SOURCE DATA Block Start
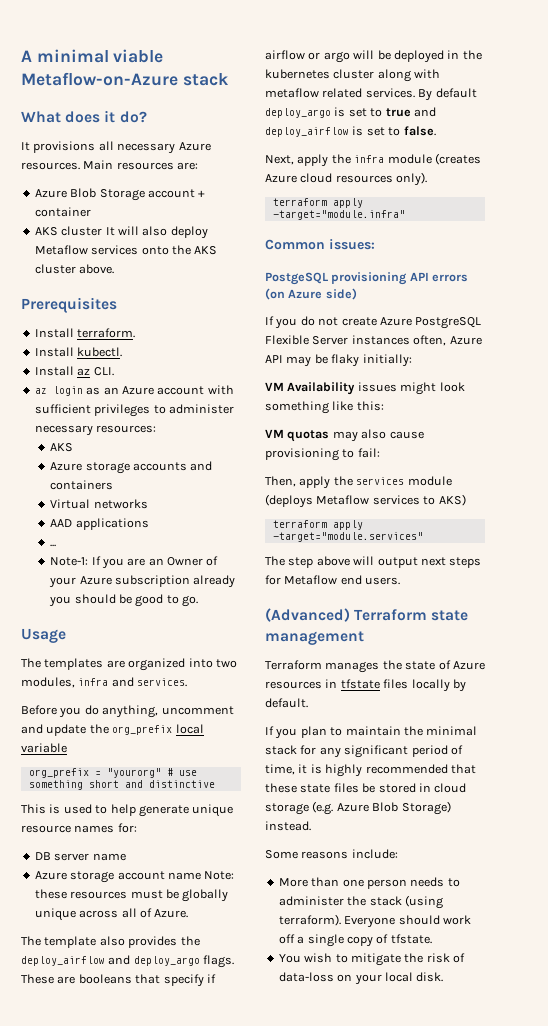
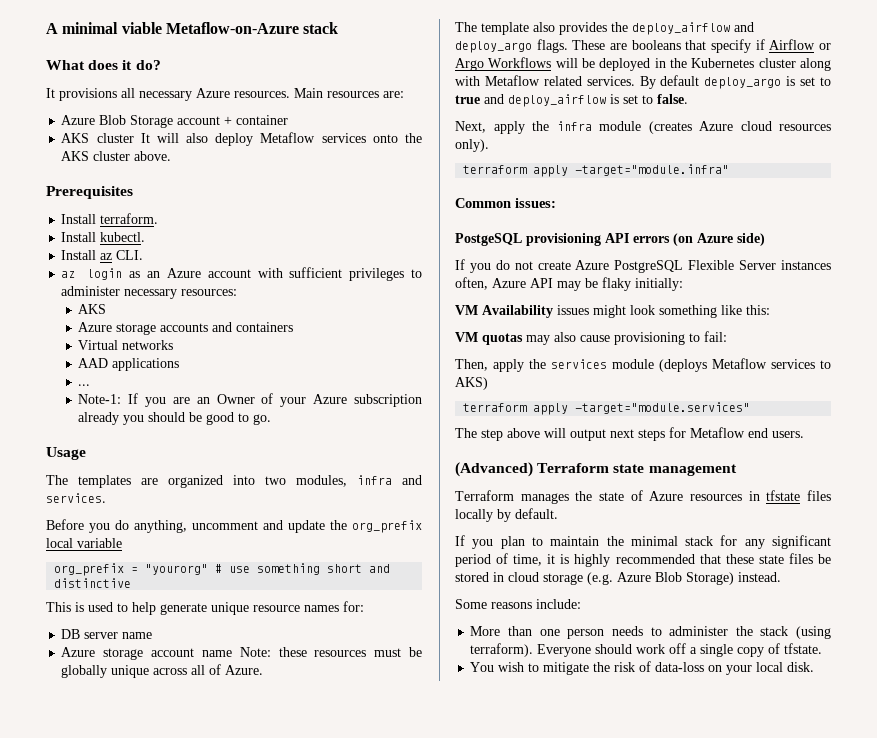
- These are booleans that specify if airflow or argo will be deployed in the kubernetes cluster along with metaflow related services.
+ These are booleans that specify if Airflow or Argo Workflows will be deployed in the Kubernetes cluster along with Metaflow related services.

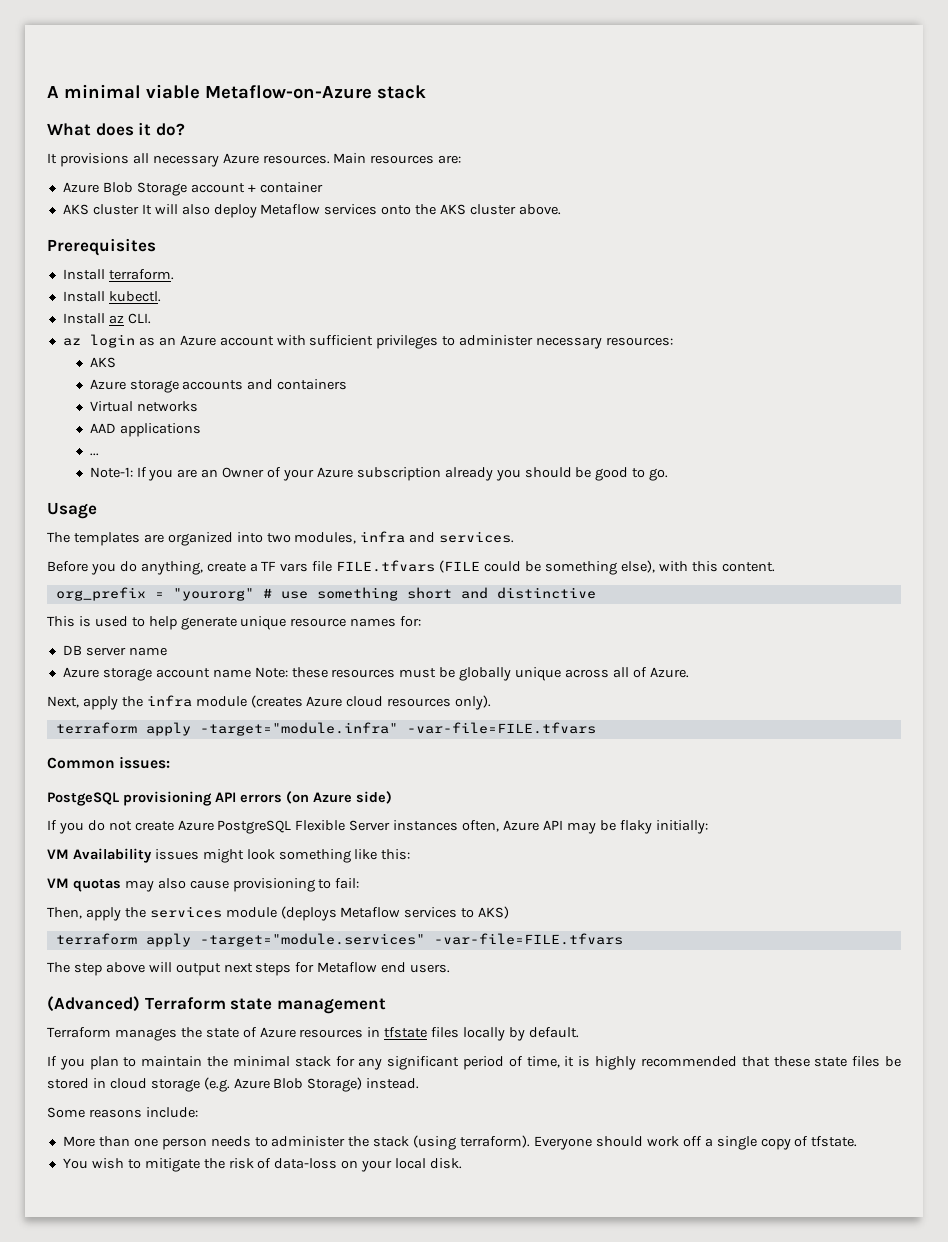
- Before you do anything, uncomment and update the org_prefix local variable
+ Before you do anything, create a TF vars file FILE.tfvars (FILE could be something else), with this content.
- The template also provides the deploy_airflow and deploy_argo flags. These are booleans that specify if Airflow or Argo Workflows will be deployed in the Kubernetes cluster along with Metaflow related services. By default deploy_argo is set to true and deploy_airflow is set to false.
- terraform apply -target="module.infra"
+ terraform apply -target="module.infra" -var-file=FILE.tfvars
- terraform apply -target="module.services"
+ terraform apply -target="module.services" -var-file=FILE.tfvars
SOURCE DATA Block End
WORK REQUIRED ▸ Print every entry exactly as written, without the pictures.

WRITTEN ANSWER ▸
- These are booleans that specify if airflow or argo will be deployed in the kubernetes cluster along with metaflow related services.
+ These are booleans that specify if Airflow or Argo Workflows will be deployed in the Kubernetes cluster along with Metaflow related services.

- Before you do anything, uncomment and update the org_prefix local variable
+ Before you do anything, create a TF vars file FILE.tfvars (FILE could be something else), with this content.
- The template also provides the deploy_airflow and deploy_argo flags. These are booleans that specify if Airflow or Argo Workflows will be deployed in the Kubernetes cluster along with Metaflow related services. By default deploy_argo is set to true and deploy_airflow is set to false.
- terraform apply -target="module.infra"
+ terraform apply -target="module.infra" -var-file=FILE.tfvars
- terraform apply -target="module.services"
+ terraform apply -target="module.services" -var-file=FILE.tfvars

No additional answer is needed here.